To read, one after the other, the following two
statements is a philosophical experience. The first passage is from Justice
Anthony Kennedy in the 1992 Casey decision: “At the heart of liberty is one’s
own concept of existence, of the universe, of the meaning of his life. . .
.People have organized intimate relationships and choices that define their
views of themselves and their places in society, in reliance on the
availability of abortion in the event that their contraception should fail.”
We once were told that contraception would
eliminate the need for abortion. It usually increases it. The curious logic of
this position has been frequently examined. What if, as in the case of
abortion, my understanding of the meaning of life includes your destruction?
How does the principle help those who are destroyed by my principle?
Next, we read the remarks of Pope Francis to
Eugenio Scalfari: “Each of us has a vision of good and evil. We have to
encourage people to move towards what they think is Good. Everyone has his own
idea of good and evil and must choose to follow the good and fight evil as he
conceives them. That would be enough to make the world a better place.” But
does such a principle, when in place, make the world a better place?
I am hard pressed to see any substantial
difference between these two opinions as expressed. Both men are Catholics
explaining what they hold. Both men seem to be looking at the subjective side
of a person’s interior judgments. The whole objective world that is there and
affected by the consequences of these positions is bypassed as irrelevant or
immaterial. I cannot see why either Mao or Hitler, let alone Hobbes, would have
any problem with these positions as stated. Each historical figure would
maintain that he was trying to put his “understanding of existence and the
good” into practice. So what’s the problem?
The problem is how the internal forum of one’s
conscience is related to the objective order of the world, to what human beings
actually are. Aquinas taught that an objectively erroneous conscience must also
be followed. If this position were what Kennedy and Pope Francis were saying,
it can be defended. The pope’s “Who am I to judge?” from the Rio return flight
interview expressed our ignorance of how another person sees himself. The pope
said that he was talking of someone who sincerely thought what he was doing was
all right, but someone who had resolved to lead a “good” life. How many, if
any, are these? We have no idea.
Whether some, say, practicing abortionist is
really “unaware” of disorder in his acts, we simply speculate about. God knows
as does the person involved. But if anyone “sincerely believes” that the
commandments are “wrong,” so that he may practice the wrong as if it were
right, this fact still does not exempt political or religious officials from
challenging this understanding, its logic, and especially its harm to others.
To speak of abortion without speaking of what is aborted, to look on it as a
purely subjective issue, violates the standards of reason that we are to
uphold.
The basic problem here is whether modern
culture is itself neutral.

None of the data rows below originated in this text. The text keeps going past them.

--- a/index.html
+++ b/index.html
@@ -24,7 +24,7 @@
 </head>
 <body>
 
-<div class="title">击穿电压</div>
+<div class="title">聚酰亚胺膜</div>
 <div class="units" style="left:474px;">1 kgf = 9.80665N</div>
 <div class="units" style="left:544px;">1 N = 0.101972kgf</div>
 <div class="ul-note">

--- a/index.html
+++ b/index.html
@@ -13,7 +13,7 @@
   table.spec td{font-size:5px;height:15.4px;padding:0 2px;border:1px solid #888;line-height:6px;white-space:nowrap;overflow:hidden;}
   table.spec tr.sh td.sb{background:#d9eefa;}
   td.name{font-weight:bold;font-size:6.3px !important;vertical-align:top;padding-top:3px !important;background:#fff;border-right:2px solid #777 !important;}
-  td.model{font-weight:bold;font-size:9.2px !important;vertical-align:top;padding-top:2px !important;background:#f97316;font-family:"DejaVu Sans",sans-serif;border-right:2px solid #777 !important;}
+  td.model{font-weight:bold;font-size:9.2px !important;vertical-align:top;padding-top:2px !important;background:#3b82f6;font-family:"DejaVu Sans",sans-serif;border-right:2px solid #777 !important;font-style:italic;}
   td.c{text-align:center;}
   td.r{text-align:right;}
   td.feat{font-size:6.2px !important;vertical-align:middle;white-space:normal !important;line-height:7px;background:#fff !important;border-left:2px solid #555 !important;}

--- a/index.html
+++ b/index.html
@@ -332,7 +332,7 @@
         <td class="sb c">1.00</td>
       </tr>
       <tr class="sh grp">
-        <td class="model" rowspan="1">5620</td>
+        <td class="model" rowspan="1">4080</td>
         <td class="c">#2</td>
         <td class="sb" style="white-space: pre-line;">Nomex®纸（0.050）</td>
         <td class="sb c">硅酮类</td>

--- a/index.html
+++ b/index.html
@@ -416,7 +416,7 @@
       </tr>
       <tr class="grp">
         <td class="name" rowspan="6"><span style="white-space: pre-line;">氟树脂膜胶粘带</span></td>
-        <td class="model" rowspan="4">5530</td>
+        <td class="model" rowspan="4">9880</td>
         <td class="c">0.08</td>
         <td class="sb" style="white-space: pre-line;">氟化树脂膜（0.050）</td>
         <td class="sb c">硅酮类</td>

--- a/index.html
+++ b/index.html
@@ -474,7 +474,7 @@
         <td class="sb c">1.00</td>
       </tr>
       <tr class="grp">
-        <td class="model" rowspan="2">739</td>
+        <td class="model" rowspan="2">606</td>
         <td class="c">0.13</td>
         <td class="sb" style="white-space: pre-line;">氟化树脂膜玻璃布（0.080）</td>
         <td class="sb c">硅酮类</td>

The move to bring the Church “up-to-date” was
evidently based on the notion that nothing in the existing culture militated
against any fundamental teaching or practice of reason or faith. Thus, to
“adapt” to modern culture did not seem to be dangerous.
But if, within the culture, we find already an
understanding of “rights, liberty, and equality” that, in their logic,
undermines reason and law, then to conform to such a culture is to embrace, as
good, beliefs and practices that are contradictory to reason and revelation. As
a result, when we deal with modern culture in its own terms, we have to speak
as if each of us has his own “understanding” of existence and good, no matter
what it is. We establish governments to enable us to carry out what we want.

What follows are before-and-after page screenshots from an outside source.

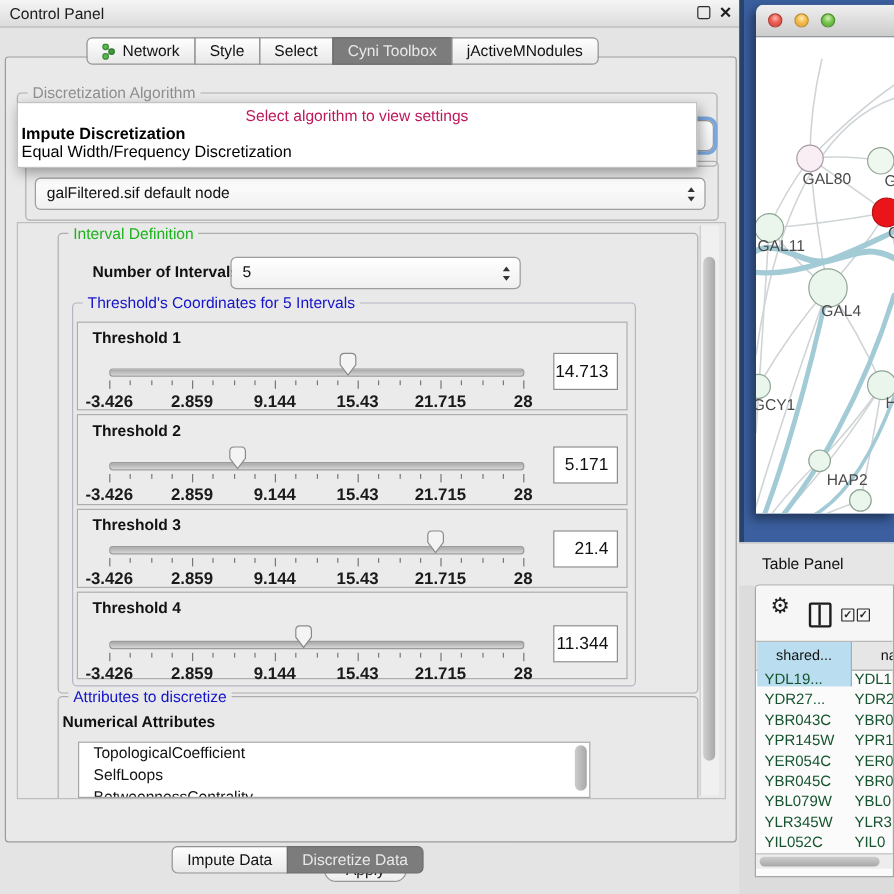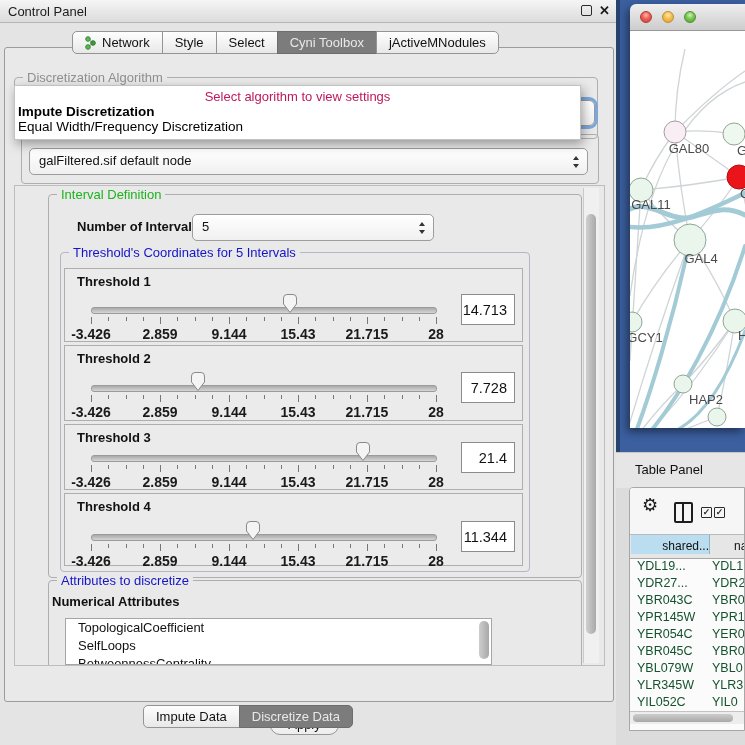--- a/index.html
+++ b/index.html
@@ -302,7 +302,7 @@
     <path d="M1.5 5 Q1.5 1.5 5 1.5 L11 1.5 Q14.5 1.5 14.5 5 L14.5 11 L8 19.5 L1.5 11 Z" fill="#f4f4f4" stroke="#8a8a8a" stroke-width="1"></path>
   </svg>
 </div>
-              <div class="t-value">7.728</div>
+              <div class="t-value">5.171</div>
             </div>
             <div class="tpanel">
               <span class="t-label">Threshold 3</span>

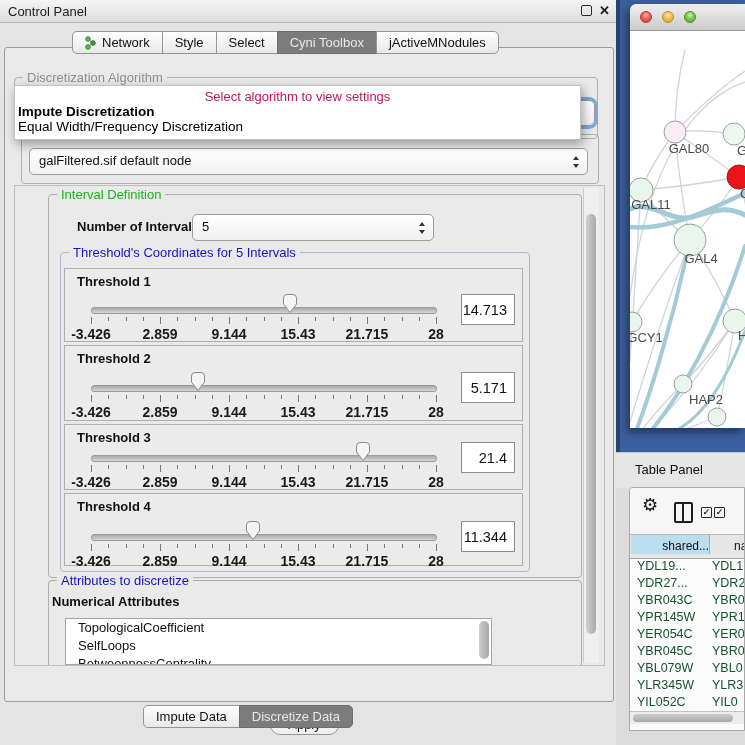--- a/index.html
+++ b/index.html
@@ -135,8 +135,8 @@
   .cb-1{left:71px;} .cb-2{left:84px;}
   .tp-header{position:absolute;left:0;top:46px;width:100%;height:23px;background:#e6e6e6;
     border-top:1px solid #b9b9b9;border-bottom:1px solid #a8a8a8;}
-  .th-cell1{position:absolute;left:1px;top:0;width:78px;height:19px;background:#badef0;
-    border-right:1px solid #8fb4c8;font-size:12px;color:#111;text-align:right;line-height:23px;}
+  .th-cell1{position:absolute;left:1px;top:0;width:78px;height:37px;background:#badef0;
+    border-right:1px solid #8fb4c8;font-size:12px;color:#111;text-align:center;line-height:23px;}
   .th-cell2{position:absolute;left:80px;top:0;right:0;height:23px;font-size:12px;color:#111;line-height:23px;}
   .th-cell2 span{position:absolute;left:24px;}
   .tp-rows{position:absolute;left:0;top:70px;width:100%;}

When we meet someone with such “modern”
cultural ideas that justify making what is evil to be good, we can only
respond, on these premises, by giving everyone the “right,” “liberty,” or even
“duty,” to do or choose whatever he wants. The actual public order becomes
wholly subjective. It gives everyone the “right” or “liberty” to do or think
what he wants.
Once we arrive at this point, everything
follows. With a subjective public order, we are unable to say anything about it
because we have no tools but “modern ideas” of rights, liberty, and equality
that, in their intrinsic philosophic definitions, allow no critique of them
from an order said, in classical thought, to be “objective.